Quality: Put data to work
A worldwide focus on smart manufacturing to connect the plant floor to the enterprise is driving the convergence of IT and OT. A single, converged network infrastructure enables end-to-end, enterprise-wide connectivity and secure, real-time information sharing.
A converged network infrastructure allows access to data from production equipment, smart devices, and the supply chain. With this visibility into operations, industrial producers can better understand and address their most pressing risk areas. For instance, data from a single IT and OT network can identify processes or raw materials that lead to quality issues and reveal where injuries and safety downtime events occur in operations.
Using manufacturing execution system software to integrate quality management and business analytics with production data can be crucial for meeting regulatory requirements and reporting. Replacing manual data collection with automated systems reduces the risk of human error, thus helping to mitigate quality issues and product recalls.

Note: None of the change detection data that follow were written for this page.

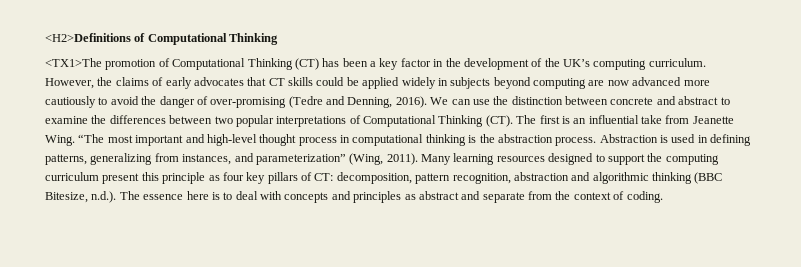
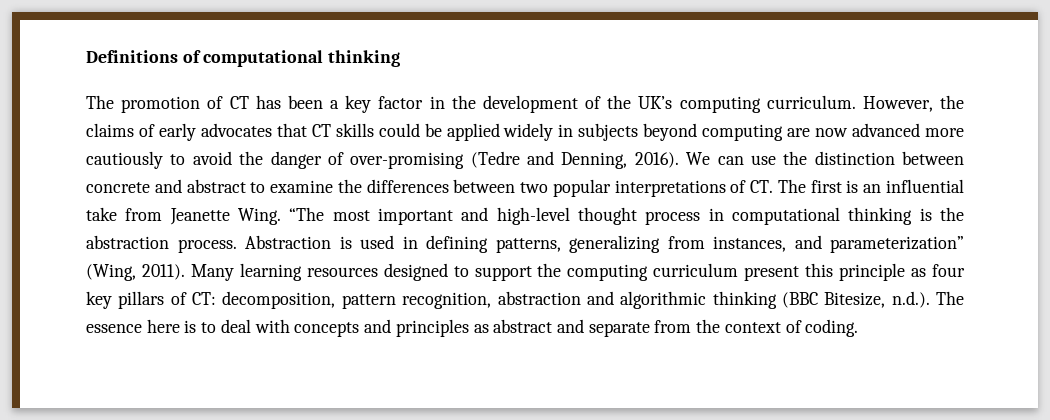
- <H2>Definitions of Computational Thinking
- <TX1>The promotion of Computational Thinking (CT) has been a key factor in the development of the UK’s computing curriculum.
+ Definitions of computational thinking
+ The promotion of CT has been a key factor in the development of the UK’s computing curriculum.
- We can use the distinction between concrete and abstract to examine the differences between two popular interpretations of Computational Thinking (CT). The first is an influential take from Jeanette Wing.
+ We can use the distinction between concrete and abstract to examine the differences between two popular interpretations of CT. The first is an influential take from Jeanette Wing.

Safety: Address the three “Cs”
Best-in-class industrial producers—defined as the top 20 percent of aggregate performance scorers—share a common set of core safety pillars:
- A strong culture that sets high standards and provides incentives for behavior that contributes to operational safety
- Compliance with safety policies and procedures
- Capital investment in contemporary technologies that integrate standards and safety control into one system
A study by Aberdeen Group found that best-in-class industrial producers achieve 5–7 percent higher OEE and 2–4 percent less unscheduled downtime than average performers. Top-ranked performers also have far fewer workplace accidents (one in 2,000 employees) compared to average performers (one in 111 employees).
Security: Adopt a defense-in-depth strategy
Security requirements are expanding with the advent of smart manufacturing and connected enterprises. More connections create more security risks, be they physical or digital, internal or external, malicious or unintentional.
Protecting people, property, and proprietary information requires a comprehensive approach to industrial security. A security assessment is the logical first step in establishing that program, including software, networks, the control system, policies, procedures, and employee behaviors. Automation security specialists can also identify mitigation techniques needed to bring process facilities to acceptable risk levels.
Managing risk throughout the industrial automation infrastructure is key to driving positive business results. By modernizing production systems, industrial companies can maximize their efforts throughout the enterprise and be proactive about all facets of risk management that affect people, brand, and business performance.